#### Exercise input ####
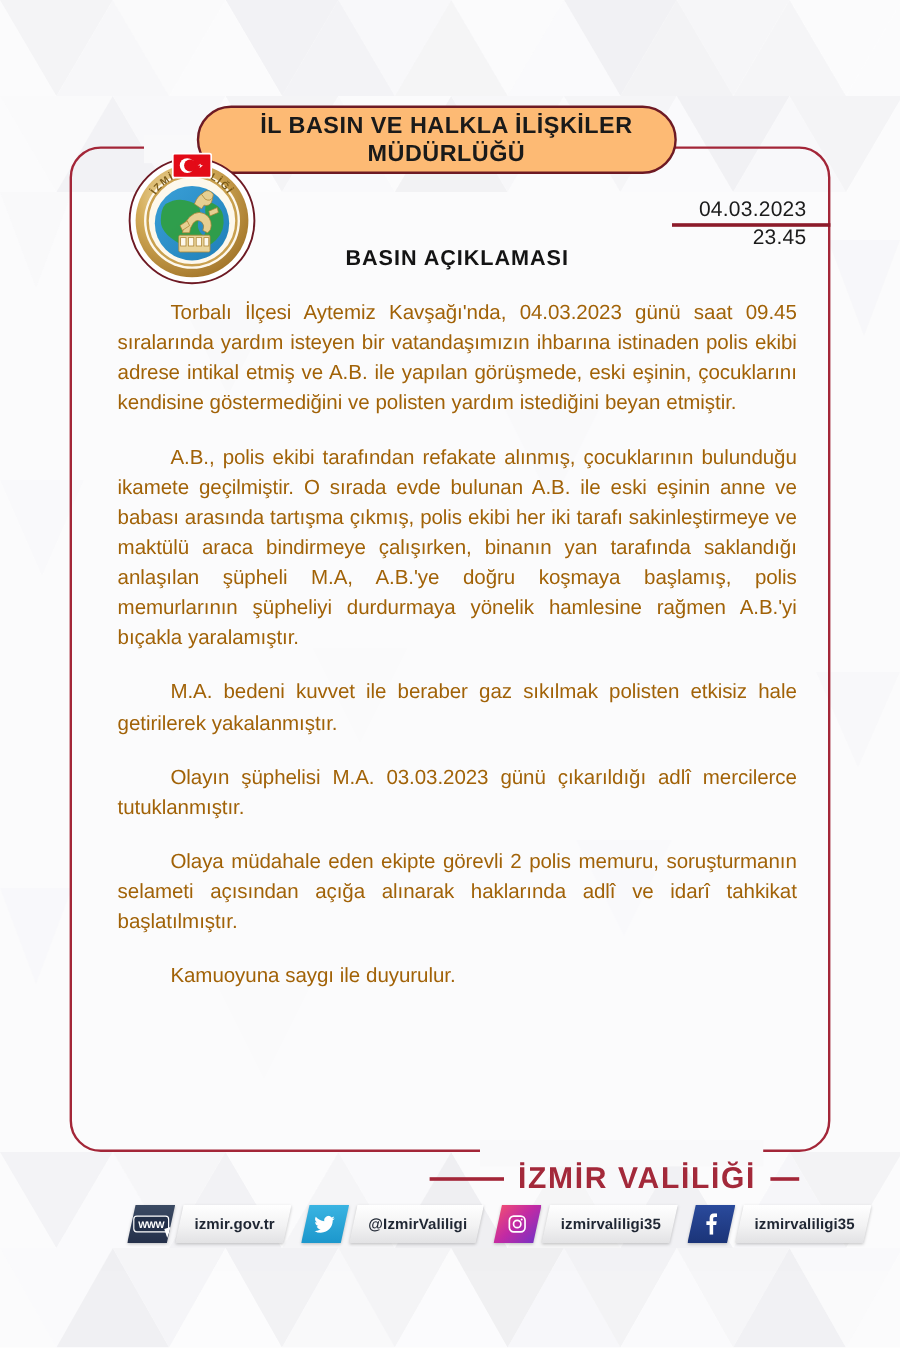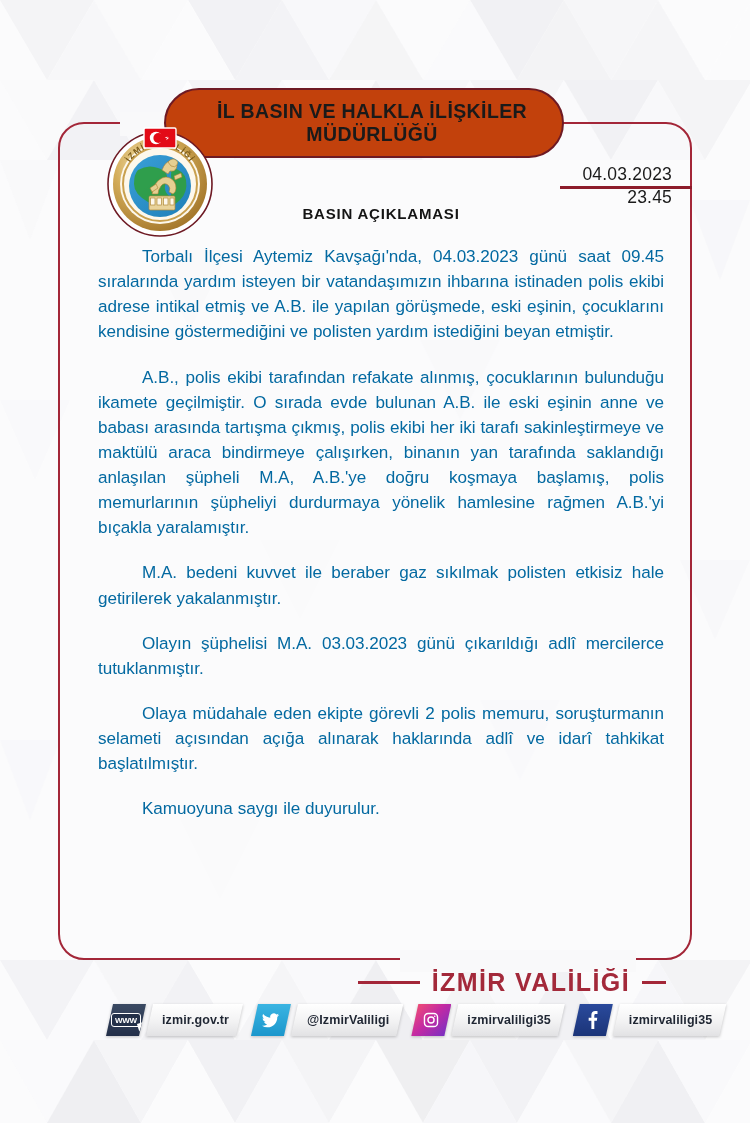--- a/index.html
+++ b/index.html
@@ -61,22 +61,22 @@
     left: 0; top: 60px;
     width: 750px; height: 120px;
     z-index: 5;
   }
 
   #header-pill {
     position: absolute;
     left: 164px;
     top: 28px;
     width: 400px;
-    height: 70px;
-    background: #c2410c;
+    height: 57px;
+    background: #fdba74;
     border: 2.5px solid #6e1a24;
     border-radius: 38px;
     display: flex;
     align-items: center;
     justify-content: center;
     text-align: center;
     padding: 0 28px 0 44px;
     z-index: 5;
   }
   #header-title {
@@ -126,31 +126,31 @@
   #content {
     position: absolute;
     left: 98px;
     top: 205px;
     width: 566px;
     z-index: 6;
   }
 
   #doc-title {
     text-align: center;
-    font-size: 15px;
+    font-size: 18px;
     font-weight: bold;
     letter-spacing: 0.8px;
     color: #141414;
     margin-bottom: 22px;
   }
 
   .para {
     font-size: 17.1px;
     line-height: 1.47;
-    color: #0369a1;
+    color: #a16207;
     text-align: justify;
     text-indent: 44px;
     margin-bottom: 20px;
     letter-spacing: -0.05px;
     word-spacing: 0.2px;
   }
   .para:last-child { margin-bottom: 0; }
   .para.no-justify { text-align: left; }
####
● **Your assignment**
Print the data above exactly, minus pictures.

● **Response**
--- a/index.html
+++ b/index.html
@@ -61,22 +61,22 @@
     left: 0; top: 60px;
     width: 750px; height: 120px;
     z-index: 5;
   }
 
   #header-pill {
     position: absolute;
     left: 164px;
     top: 28px;
     width: 400px;
-    height: 70px;
-    background: #c2410c;
+    height: 57px;
+    background: #fdba74;
     border: 2.5px solid #6e1a24;
     border-radius: 38px;
     display: flex;
     align-items: center;
     justify-content: center;
     text-align: center;
     padding: 0 28px 0 44px;
     z-index: 5;
   }
   #header-title {
@@ -126,31 +126,31 @@
   #content {
     position: absolute;
     left: 98px;
     top: 205px;
     width: 566px;
     z-index: 6;
   }
 
   #doc-title {
     text-align: center;
-    font-size: 15px;
+    font-size: 18px;
     font-weight: bold;
     letter-spacing: 0.8px;
     color: #141414;
     margin-bottom: 22px;
   }
 
   .para {
     font-size: 17.1px;
     line-height: 1.47;
-    color: #0369a1;
+    color: #a16207;
     text-align: justify;
     text-indent: 44px;
     margin-bottom: 20px;
     letter-spacing: -0.05px;
     word-spacing: 0.2px;
   }
   .para:last-child { margin-bottom: 0; }
   .para.no-justify { text-align: left; }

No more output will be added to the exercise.